Microsoft has officially unveiled its first two in-house silicon chips, the Azure Maia 100 AI accelerator and the Azure Cobalt CPU, at its Ignite conference. As we reported last month, the new chips represent Microsoft's foray into designing customized processors tailored specifically for its cloud services and AI workloads.
The Maia 100 AI Accelerator
The Azure Maia 100 is Microsoft's inaugural AI accelerator, purpose-built to handle intensive artificial intelligence workloads like training large AI models and running generative AI services.
Microsoft developed the Maia 100 chip based on learnings from its internal AI services such as Bing search, the GitHub Copilot coding assistant, and the powerful natural language models created by OpenAI, an AI company backed by Microsoft. In fact, OpenAI collaborated closely with Microsoft during the Maia 100's design process, providing valuable feedback on optimizing the chip's architecture for large language models.
Some key attributes of the Maia 100 include:
- 105 billion transistors optimized for speed and efficiency in AI computations.
- Support for low precision math formats to accelerate training and inference.
- Liquid cooling "sidekick" system enables higher server density for energy-efficient data center deployment.
- Designed to slot seamlessly into Microsoft's existing data center infrastructure.
The Maia 100 will power Azure's offerings for generative AI and other cutting-edge AI workloads. Microsoft indicated the chip is already being tested with models like GPT-3.5 Turbo that underpin services such as ChatGPT.
The Azure Cobalt CPU
In addition to its new AI accelerator, Microsoft revealed the Azure Cobalt CPU, its first general purpose ARM-based processor for cloud computing.
The 128-core Cobalt CPU is tailored for running a wide range of cloud workloads while delivering gains in performance and power efficiency. Microsoft claims it offers 40% faster throughput compared to existing ARM chips already deployed in Azure data centers.
Some highlights of the Cobalt CPU:
- Customized ARM Neoverse core design for cloud optimization.

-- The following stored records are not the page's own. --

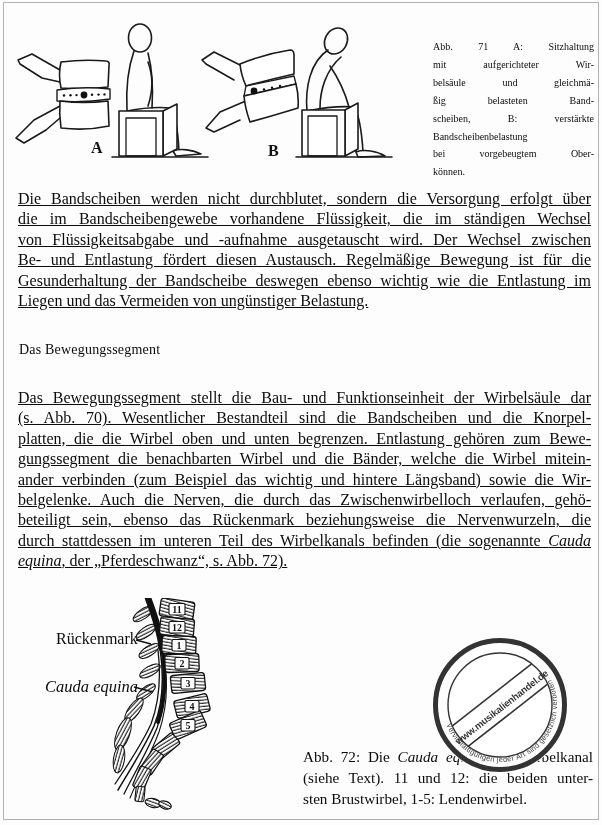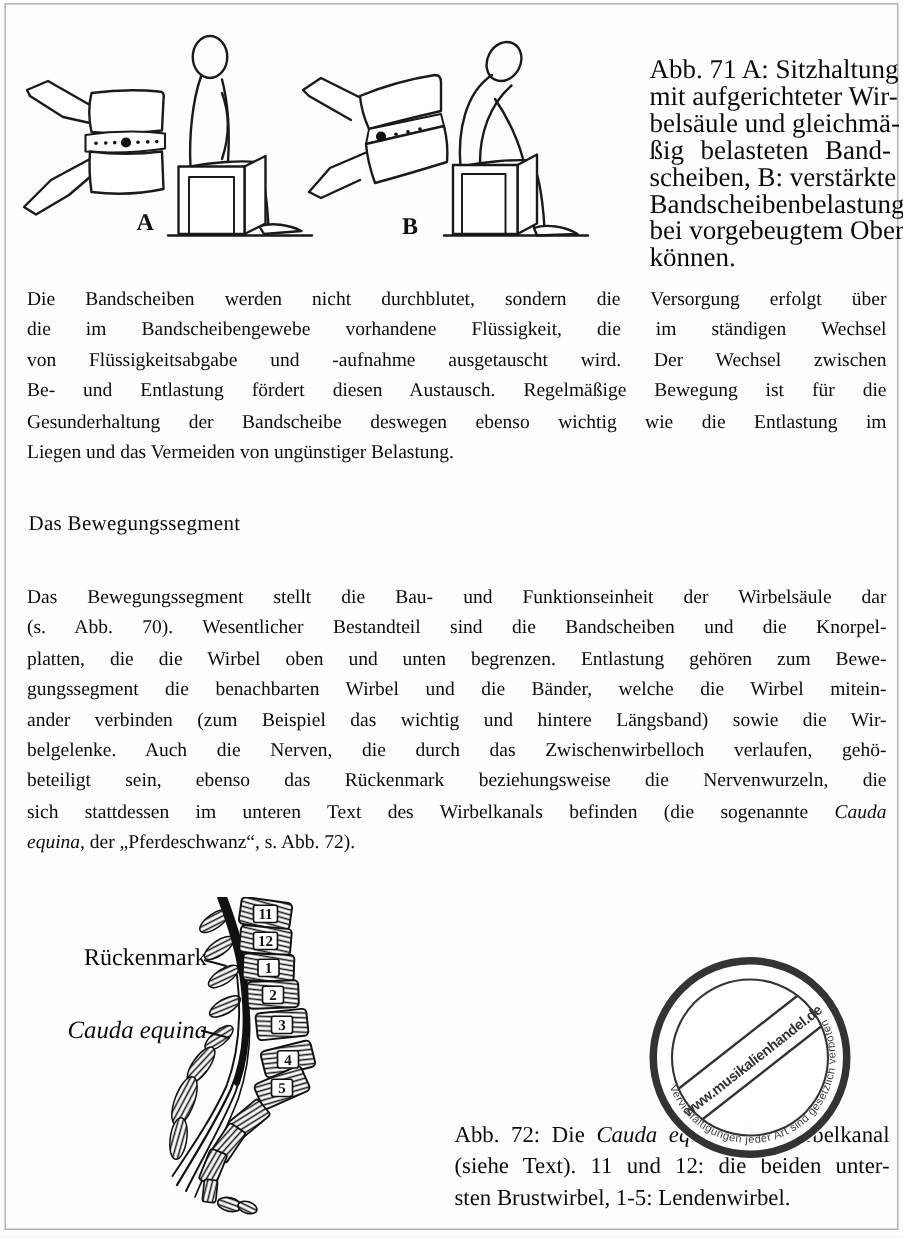--- a/index.html
+++ b/index.html
@@ -6,22 +6,22 @@
   .page{
     position:relative;width:602px;height:825px;background:#fdfdfd;
     font-family:"Liberation Serif","DejaVu Serif",serif;color:#0b0b0b;
     overflow:hidden;
   }
   .scan-border{position:absolute;left:3px;top:2px;right:3px;bottom:5px;
     border:1px solid #b3b3b3;pointer-events:none;}
   .abs{position:absolute;}
   .ln{white-space:nowrap;text-align:justify;text-align-last:justify;}
   .ln-last{white-space:nowrap;text-align-last:left;}
-  .para{font-size:13px;line-height:20.4px;width:573px;}
-  .cap71{width:161px;font-size:18px;line-height:17.9px;}
+  .para{font-size:16px;line-height:20.4px;width:573px;text-decoration:underline;}
+  .cap71{width:161px;font-size:10px;line-height:17.9px;}
   .cap72{width:290px;font-size:15.2px;line-height:20.8px;}
   .heading{font-size:14px;letter-spacing:0.2px;}
   .it{font-style:italic;}
   .figlabel{font-weight:bold;font-size:16px;}
   svg{display:block;}
   .lbl{font-size:16px;}
 </style>
 </head>
 <body>
 
@@ -125,21 +125,21 @@
   <div class="abs heading" style="left:19px;top:342px">Das Bewegungssegment</div>
 
   <div class="abs para" style="left:18px;top:388px">
     <div class="ln">Das Bewegungssegment stellt die Bau- und Funktionseinheit der Wirbelsäule dar</div>
     <div class="ln">(s. Abb. 70). Wesentlicher Bestandteil sind die Bandscheiben und die Knorpel-</div>
     <div class="ln">platten, die die Wirbel oben und unten begrenzen. Entlastung gehören zum Bewe-</div>
     <div class="ln">gungssegment die benachbarten Wirbel und die Bänder, welche die Wirbel mitein-</div>
     <div class="ln">ander verbinden (zum Beispiel das wichtig und hintere Längsband) sowie die Wir-</div>
     <div class="ln">belgelenke. Auch die Nerven, die durch das Zwischenwirbelloch verlaufen, gehö-</div>
     <div class="ln">beteiligt sein, ebenso das Rückenmark beziehungsweise die Nervenwurzeln, die</div>
-    <div class="ln"><span>sich stattdessen im unteren Text des Wirbelkanals befinden (die sogenannte </span><span class="it">Cauda</span></div>
+    <div class="ln"><span>durch stattdessen im unteren Teil des Wirbelkanals befinden (die sogenannte </span><span class="it">Cauda</span></div>
     <div class="ln-last"><span class="it">equina</span><span>, der „Pferdeschwanz“, s. Abb. 72).</span></div>
   </div>
 
   <svg class="abs" style="left:40px;top:598px" width="200" height="224" viewBox="0 0 200 224">
     <defs>
       <pattern id="vh" width="3.2" height="3.2" patternUnits="userSpaceOnUse" patternTransform="rotate(8)">
         <rect width="3.2" height="3.2" fill="#fff"></rect>
         <line x1="0" y1="1" x2="3.2" y2="1" stroke="#1c1c1c" stroke-width="1.1"></line>
       </pattern>
     </defs>

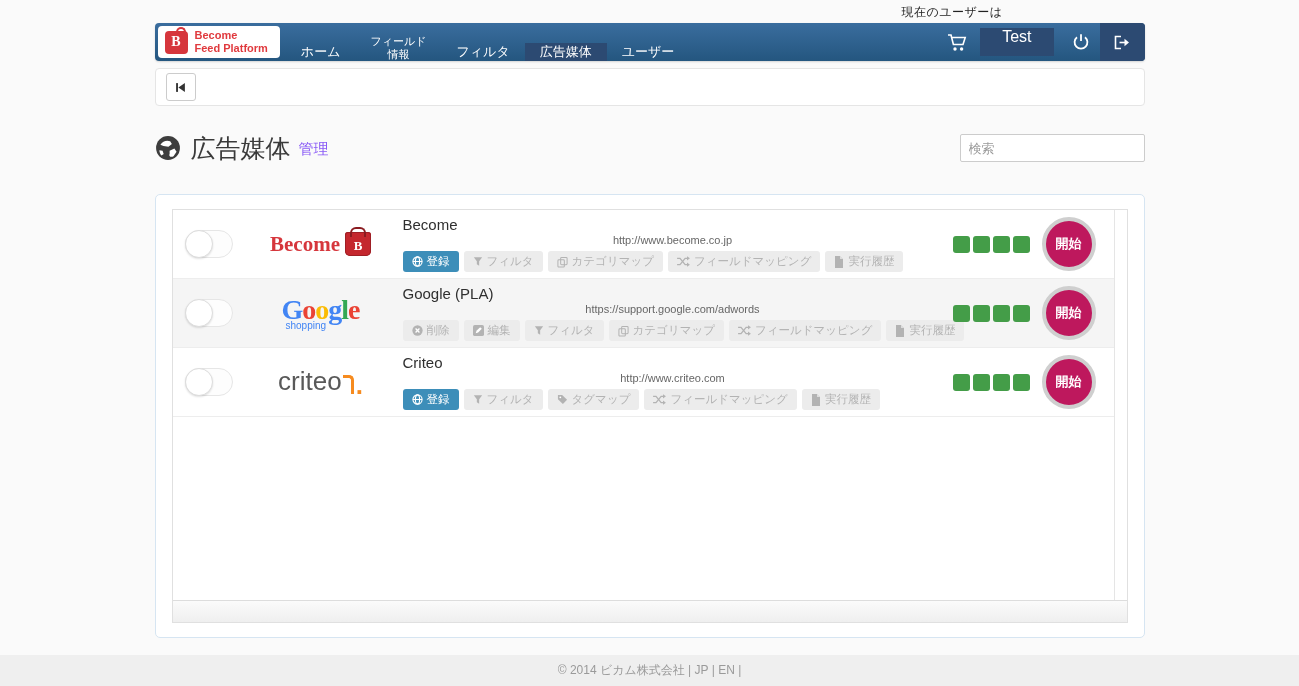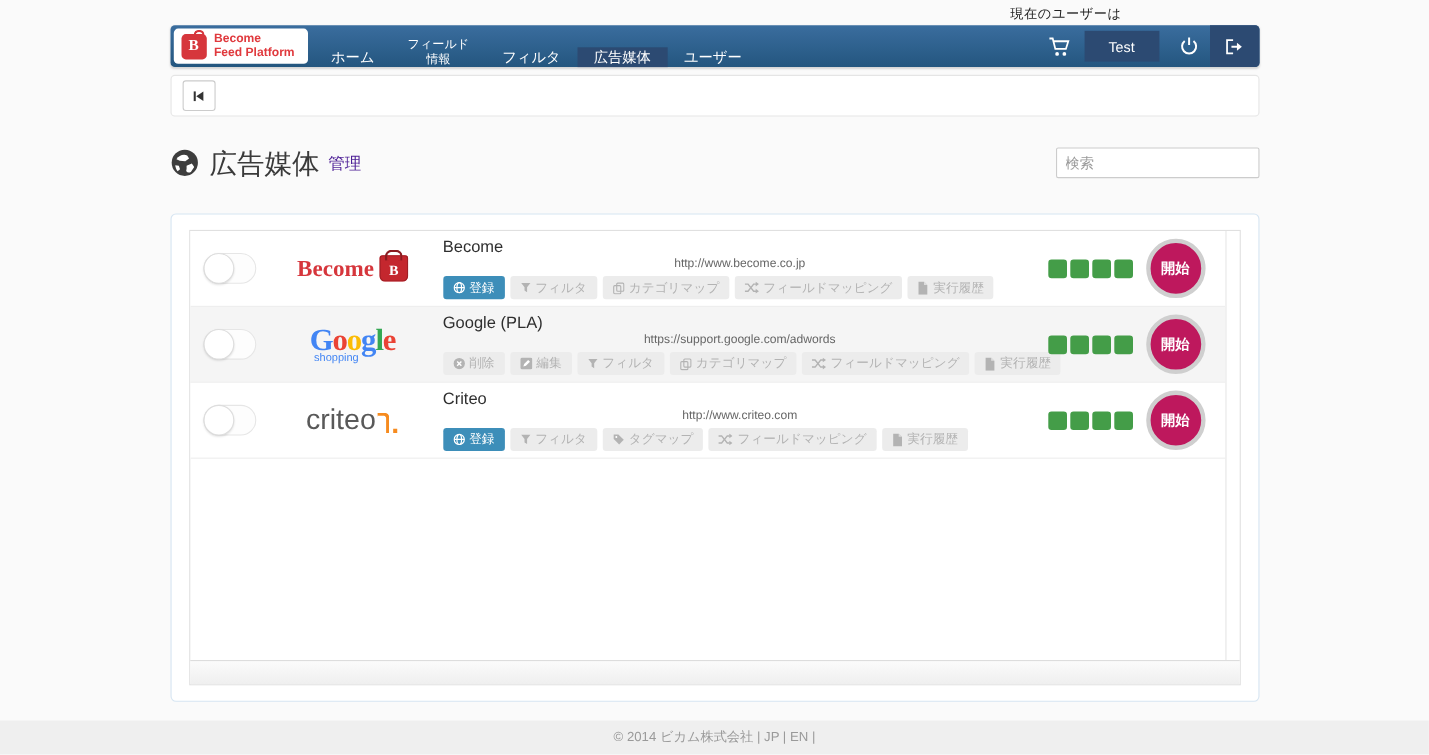--- a/index.html
+++ b/index.html
@@ -9,21 +9,21 @@
     background:#fafafa;
     color:#333;
     overflow:hidden;
   }
   .page { width:1299px; height:686px; position:relative; }
   .container { width:990px; margin:0 auto; position:relative; }
 
   
   .top-label { height:23px; position:relative; }
   .top-label span {
-    position:absolute; left:764px; top:4px;
+    position:absolute; left:747px; top:4px;
     font-size:12px; color:#222; letter-spacing:.5px;
   }
 
   
   .navbar {
     height:38px; border-radius:4px;
     background:linear-gradient(#3a6d9e,#24567f);
     display:flex; align-items:stretch;
     box-shadow:0 1px 2px rgba(0,0,0,.15);
   }
@@ -47,22 +47,22 @@
   .nav-item {
     color:#fff; font-size:13px; padding:0 15px; display:flex;
     flex-direction:column; align-items:center; justify-content:center;
     cursor:pointer; white-space:nowrap; text-align:center;
   }
   .nav-item.two-line { font-size:11px; line-height:1.2; }
   .nav-item.active { background:#2c4a72; }
   .nav-right { margin-left:auto; display:flex; align-items:center; }
   .nav-icon-btn { padding:0 10px; display:flex; align-items:center; cursor:pointer; height:100%; }
   .user-box {
-    background:#2c4a72; color:#fff; font-size:13px; padding:0 22px;
-    height:28px; display:flex; align-items:center; margin:0 8px 0 2px;
+    background:#2c4a72; color:#fff; font-size:16px; padding:0 22px;
+    height:28px; display:flex; align-items:flex-start; margin:0 8px 0 2px;
     cursor:pointer;
   }
   .signout-box {
     background:#2c4a72; border-radius:0 4px 4px 0; padding:0 14px;
     display:flex; align-items:center; height:100%; cursor:pointer;
   }
 
   
   .crumb-bar {
     margin-top:7px; background:#fff; border:1px solid #e5e5e5; border-radius:4px;
@@ -84,21 +84,21 @@
     border-left:11px solid #eee;
   }
   .crumb.plain { background:#eee; color:#aaa; }
   .crumb.plain:after { border-left-color:#eee; }
   .crumb.active { background:#a9b85d; color:#fff; z-index:1; margin-left:2px; }
   .crumb.active:after { border-left-color:#a9b85d; }
 
   
   .page-header { margin-top:26px; display:flex; align-items:center; height:32px; }
   .page-title { font-size:25px; color:#3a3a3a; font-weight:normal; margin-left:10px; }
-  .page-subtitle { font-size:15px; color:#4c1d95; margin-left:8px; margin-top:2px; }
+  .page-subtitle { font-size:15px; color:#8b5cf6; margin-left:8px; margin-top:2px; }
   .search-input {
     margin-left:auto; width:185px; height:28px; border:1px solid #ccc; border-radius:2px;
     font-size:13px; padding:0 8px; color:#ef4444; outline:none; background:#fff;
     font-family:"Liberation Sans", sans-serif;
   }
   .search-input::placeholder { color:#999; }
 
   
   .card {
     margin-top:30px; height:444px; background:#fff;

- Granular control over performance and power consumption per core.
- Designed for cloud native next-gen applications.
- Improved energy efficiency to lower data center carbon footprint.
Microsoft is currently testing the Cobalt CPU with key Azure services like Microsoft Teams and Azure SQL Database. It expects to make Cobalt-powered virtual machines available to customers starting in 2024.
With its new homegrown chips, Microsoft aims to optimize performance by custom-designing silicon tailored for its software and services. The company can co-engineer each layer of its cloud stack in unison, from the hardware up through the software, infrastructure, and cooling systems.
This vertical integration allows Microsoft cloud to run most efficiently while giving customers more infrastructure choice. The company will continue complementing its own silicon with offerings from partners like AMD and NVIDIA. However, by baking specialization into its chips down to the transistor level, Microsoft hopes to take optimization to the next level.
The Azure Maia and Cobalt unveilings represent only the opening salvo as Microsoft leans into engineering customized silicon. It already has second generations in the works, as it aims to stay on the cutting edge of cloud, AI, and chip innovation.